Men tend to be less strong than they think they are. Women tend to be far, far stronger than they think they are. There’s no point in measuring ourselves against others in this context. With the exception of two people in the world, we are all stronger than someone, and weaker than someone. In my case, the person I’m weaker than often proves to be half my size, and a girl. The only comparison worth making is you today vs you yesterday.
Strength training need not be time‑consuming. We are not trying to burn calories, but rather to send a message to our central nervous system. It’s a message that says: "I need to be strong, I need more muscle, and I need it to work well.” The best way to send this message in a short time is to lift fairly heavy, focusing on a small number of big, compound movements — those that use multiple joints. We may need some help to learn correct technique for these lifts, but these are important skills that will serve us for the rest of our lives. There are people in their 80s performing these lifts in my local gym.
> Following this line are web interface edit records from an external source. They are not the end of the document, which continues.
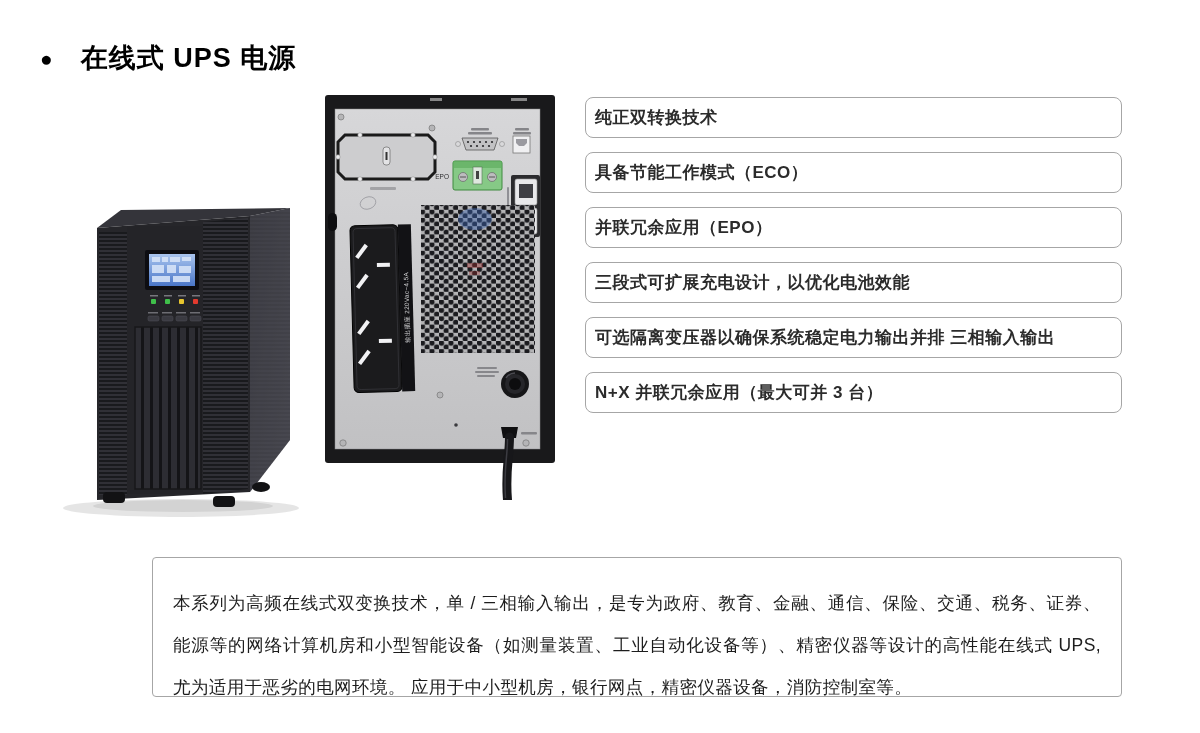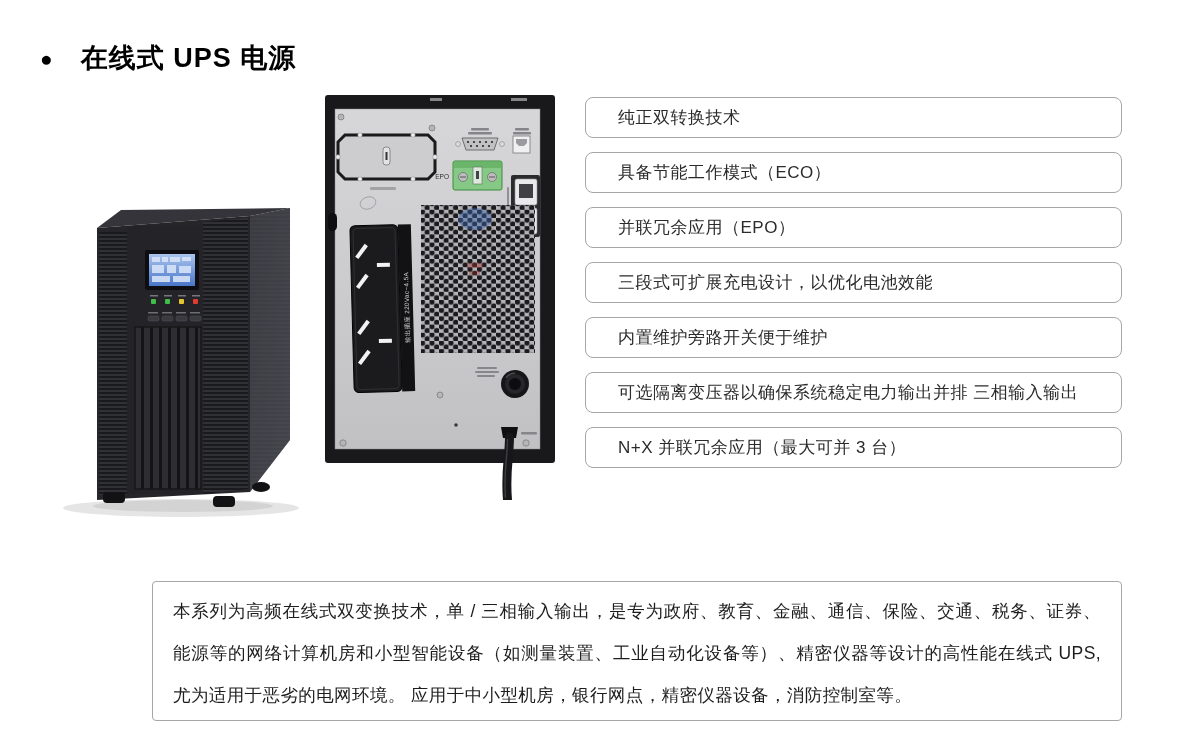--- a/index.html
+++ b/index.html
@@ -17,29 +17,28 @@
 
   .front-unit{position:absolute;left:63px;top:186px;width:245px;height:335px;}
   .rear-unit{position:absolute;left:325px;top:95px;width:230px;height:405px;}
 
   .features{
     position:absolute;left:585px;top:97px;width:537px;
     display:flex;flex-direction:column;gap:14px;
   }
   .feature-box{
     height:41px;border:1px solid #a6a6a6;border-radius:8px;background:#fff;
-    display:flex;align-items:center;padding-left:32px;box-sizing:border-box;
+    display:flex;align-items:center;padding-left:9px;box-sizing:border-box;font-weight:bold;
   }
   .feature-box span{font-size:17px;color:#2b2b2b;letter-spacing:0.5px;}
 
   .desc-box{
     position:absolute;left:152px;top:557px;width:970px;height:140px;
     border:1px solid #a6a6a6;border-radius:4px;background:#fff;box-sizing:border-box;
-    padding:8px 20px 0 20px;
-    margin-top:24px;
+    padding:24px 20px 0 20px;
   }
   .desc-box p{
     margin:0;font-size:17.5px;line-height:42px;color:#1d1d1d;letter-spacing:0.4px;
     text-align:justify;
   }
 </style>
 </head>
 <body>
 
 <div class="title-row">
@@ -281,23 +280,20 @@
   <div class="feature-box">
       <span>具备节能工作模式（ECO）</span>
     </div>
   <div class="feature-box">
       <span>并联冗余应用（EPO）</span>
     </div>
   <div class="feature-box">
       <span>三段式可扩展充电设计，以优化电池效能</span>
     </div>
   <div class="feature-box">
-      <span>内置维护旁路开关便于维护</span>
-    </div>
-  <div class="feature-box">
       <span>可选隔离变压器以确保系统稳定电力输出并排 三相输入输出</span>
     </div>
   <div class="feature-box">
       <span>N+X 并联冗余应用（最大可并 3 台）</span>
     </div>
 </div>
 
 <div class="desc-box">
   <p>本系列为高频在线式双变换技术，单 / 三相输入输出，是专为政府、教育、金融、通信、保险、交通、税务、证券、能源等的网络计算机房和小型智能设备（如测量装置、工业自动化设备等）、精密仪器等设计的高性能在线式 UPS, 尤为适用于恶劣的电网环境。 应用于中小型机房，银行网点，精密仪器设备，消防控制室等。</p>
 </div>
They look like they’re 65.
The best gym is the one you can get to. It’s no good joining an incredible gym that’s so far away that you can’t make it over there. Find your nearest gym and go in. Get the tour. Just see what it’s all about. If you have a choice of gyms within easy reach, look for one that seems to prioritise strength work. Do they have a lot of squat racks, barbells, and lifting platforms, rather than acres of cardio machines? Is it full of the sort of people that look like they strength train at a high level? If so, great.
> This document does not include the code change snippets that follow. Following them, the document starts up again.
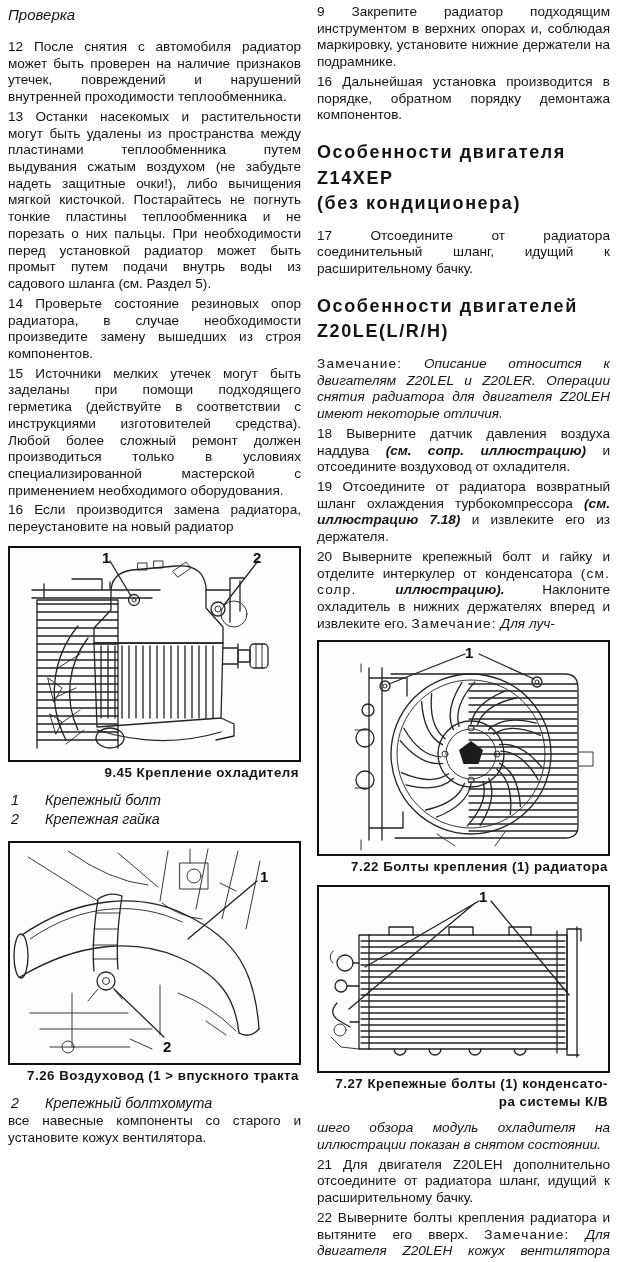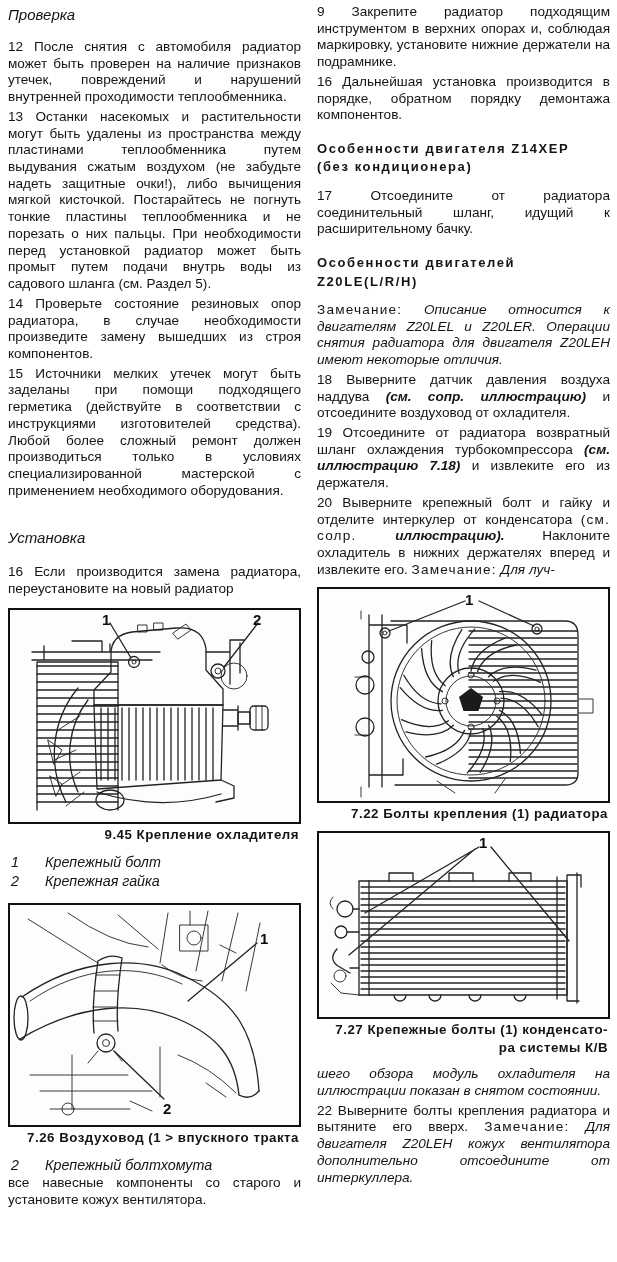--- a/index.html
+++ b/index.html
@@ -7,21 +7,21 @@
     width:617px;height:1262px;overflow:hidden;
     font-family:"Liberation Sans",sans-serif;color:#141414;
     -webkit-font-smoothing:antialiased;
   }
   .page{display:flex;gap:16px;padding:4px 7px 0 8px;box-sizing:border-box;width:617px;}
   .col{width:293px;flex:none;}
 
   p.body{font-size:13.6px;line-height:1.23;text-align:justify;margin:0 0 3px 0;}
   .h-italic{font-style:italic;font-weight:400;font-size:15px;margin:2px 0 16px 0;}
   .h-install{margin:30px 0 18px 0;}
-  .h-bold{font-weight:700;font-size:13px;letter-spacing:1.6px;line-height:1.42;margin:16px 0 11px 0;}
+  .h-bold{font-weight:700;font-size:18px;letter-spacing:1.6px;line-height:1.42;margin:16px 0 11px 0;}
   .i{font-style:italic;}
   .bi{font-weight:700;font-style:italic;margin-top:13px;}
   .bsp{font-weight:400;letter-spacing:1.2px;}
   p.italic-body{font-style:italic;}
 
   figure.fig{margin:10px 0 0 0;}
   .figbox{position:relative;border:2px solid #101010;background:#fdfdfb;overflow:hidden;}
   .figbox svg{display:block;}
   svg path,svg line,svg circle,svg ellipse,svg rect{stroke:#232323;fill:none;stroke-width:1.3;stroke-linecap:round;stroke-linejoin:round;}
   svg .fill{fill:#1b1b1b;stroke:none;}
@@ -38,21 +38,20 @@
 <body>
 
 <div class="page">
 
   <div class="col">
     <h2 class="h-italic">Проверка</h2>
     <p class="body">12 После снятия с автомобиля радиатор может быть проверен на наличие признаков утечек, повреждений и нарушений внутренней проходимости теплообменника.</p>
     <p class="body">13 Останки насекомых и растительности могут быть удалены из пространства между пластинами теплообменника путем выдувания сжатым воздухом (не забудьте надеть защитные очки!), либо вычищения мягкой кисточкой. Постарайтесь не погнуть тонкие пластины теплообменника и не порезать о них пальцы. При необходимости перед установкой радиатор может быть промыт путем подачи внутрь воды из садового шланга (см. Раздел 5).</p>
     <p class="body">14 Проверьте состояние резиновых опор радиатора, в случае необходимости произведите замену вышедших из строя компонентов.</p>
     <p class="body">15 Источники мелких утечек могут быть заделаны при помощи подходящего герметика (действуйте в соответствии с инструкциями изготовителей средства). Любой более сложный ремонт должен производиться только в условиях специализированной мастерской с применением необходимого оборудования.</p>
-    <h2 class="h-italic h-install">Установка</h2>
     <p class="body">16 Если производится замена радиатора, переустановите на новый радиатор</p>
 
     <figure class="fig">
       <div class="figbox" style="height:212px">
         <span class="callout" style="left:92px;top:2px">1</span>
         <span class="callout" style="left:243px;top:2px">2</span>
         <svg width="289" height="212" viewBox="0 0 289 212">
 
           <path d="M22 42 H150 M22 50 H142 M34 36 V50 M62 31 H92 V42 M100 34 V42"></path>
 
@@ -236,15 +235,16 @@
           <path d="M160 14 L46 80 M156 16 L30 122 M172 14 L250 108"></path>
         </svg>
       </div>
       <figcaption class="figcap">
         <span>7.27 Крепежные болты (1) конденсато-</span><br>
         <span>ра системы К/В</span>
       </figcaption>
     </figure>
 
     <p class="body italic-body cont">шего обзора модуль охладителя на иллюстрации показан в снятом состоянии.</p>
+    <p class="body">21 Для двигателя Z20LEH дополнительно отсоедините от радиатора шланг, идущий к расширительному бачку.</p>
     <p class="body"><span>22 Выверните болты крепления радиатора и вытяните его вверх. </span><span class="bsp">Замечание:</span><span class="i"> Для двигателя Z20LEH кожух вентилятора дополнительно отсоедините от интеркуллера.</span></p>
   </div>
 </div>
 
 </body></html>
Strength work can sometimes be intense, but much of the time we are simply popping into the gym to practise our lifts for a little while. We are often playing, enjoying what our bodies are capable of, enjoying making them move. This need not be sweaty and arduous. It can be fun!
This series is not intended to be definitive, or exhaustive. I hope that it represents the opening of an expanding conversation, as more industry professionals and organisations engage to offer their perspectives. In the meantime, as Jerry Springer would say, look after yourselves, and each other.
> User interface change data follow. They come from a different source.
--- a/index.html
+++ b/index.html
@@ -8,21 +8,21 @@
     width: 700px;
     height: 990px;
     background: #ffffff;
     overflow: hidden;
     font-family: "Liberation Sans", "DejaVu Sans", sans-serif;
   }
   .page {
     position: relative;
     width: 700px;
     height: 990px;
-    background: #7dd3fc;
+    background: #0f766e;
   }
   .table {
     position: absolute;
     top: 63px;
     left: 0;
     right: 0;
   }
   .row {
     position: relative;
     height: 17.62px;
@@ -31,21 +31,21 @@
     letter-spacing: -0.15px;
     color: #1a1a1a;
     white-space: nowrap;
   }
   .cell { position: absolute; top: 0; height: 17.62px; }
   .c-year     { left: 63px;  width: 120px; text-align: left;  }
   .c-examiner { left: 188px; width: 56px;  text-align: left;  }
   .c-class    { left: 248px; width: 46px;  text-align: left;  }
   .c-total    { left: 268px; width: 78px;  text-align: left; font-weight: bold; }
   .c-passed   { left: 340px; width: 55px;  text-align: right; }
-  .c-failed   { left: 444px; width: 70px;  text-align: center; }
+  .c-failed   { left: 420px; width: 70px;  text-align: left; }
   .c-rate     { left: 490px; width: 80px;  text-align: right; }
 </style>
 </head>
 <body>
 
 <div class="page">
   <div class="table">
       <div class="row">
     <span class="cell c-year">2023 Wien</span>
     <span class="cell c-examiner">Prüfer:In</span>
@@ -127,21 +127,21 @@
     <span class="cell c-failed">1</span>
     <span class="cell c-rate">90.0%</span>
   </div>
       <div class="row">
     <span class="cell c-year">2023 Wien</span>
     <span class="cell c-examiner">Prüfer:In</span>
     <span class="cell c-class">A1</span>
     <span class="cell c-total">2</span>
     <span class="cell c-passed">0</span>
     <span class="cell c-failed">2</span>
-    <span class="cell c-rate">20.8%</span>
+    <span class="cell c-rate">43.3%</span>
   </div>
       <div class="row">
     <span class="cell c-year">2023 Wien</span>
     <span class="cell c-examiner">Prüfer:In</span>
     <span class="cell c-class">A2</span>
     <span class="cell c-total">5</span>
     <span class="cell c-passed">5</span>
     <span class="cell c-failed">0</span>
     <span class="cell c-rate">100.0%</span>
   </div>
Many people, especially women, are worried that strength training may make them ‘bulky’. While it’s encouraging to see that the painfully thin ‘size zero’ imagery that has caused such harm over recent decades is slowly starting to be balanced by stronger‑looking phenotypes, it’s still the case that many of us would prefer to be physically small. Rest assured that by doing strength training, by increasing lean mass, we are likely to get stronger and smaller: we lose inches as our body fat percentage drops. It may be that our scale weight increases as bone density and muscle mass increase, but we will typically shrink. The idea that we will pile on a significant volume of visible muscle is a myth: It’s incredibly hard to build a lot of muscle, and we’re not going to do it by accident. Even men, with their relatively greater propensity for anabolism, will only gain a lot if they’re using drugs or are particularly genetically gifted. In the case of really huge people, it’s both. Don’t confuse the ‘pump’ that you might experience for a short time after training for a permanent increase in muscle size.
The recommendations made in this article will benefit the large majority of people, but be aware that there may be reasons why some of us should not exercise in certain ways, or at certain intensities. We recommend that you get the go‑ahead from your doctor before undertaking an exercise program.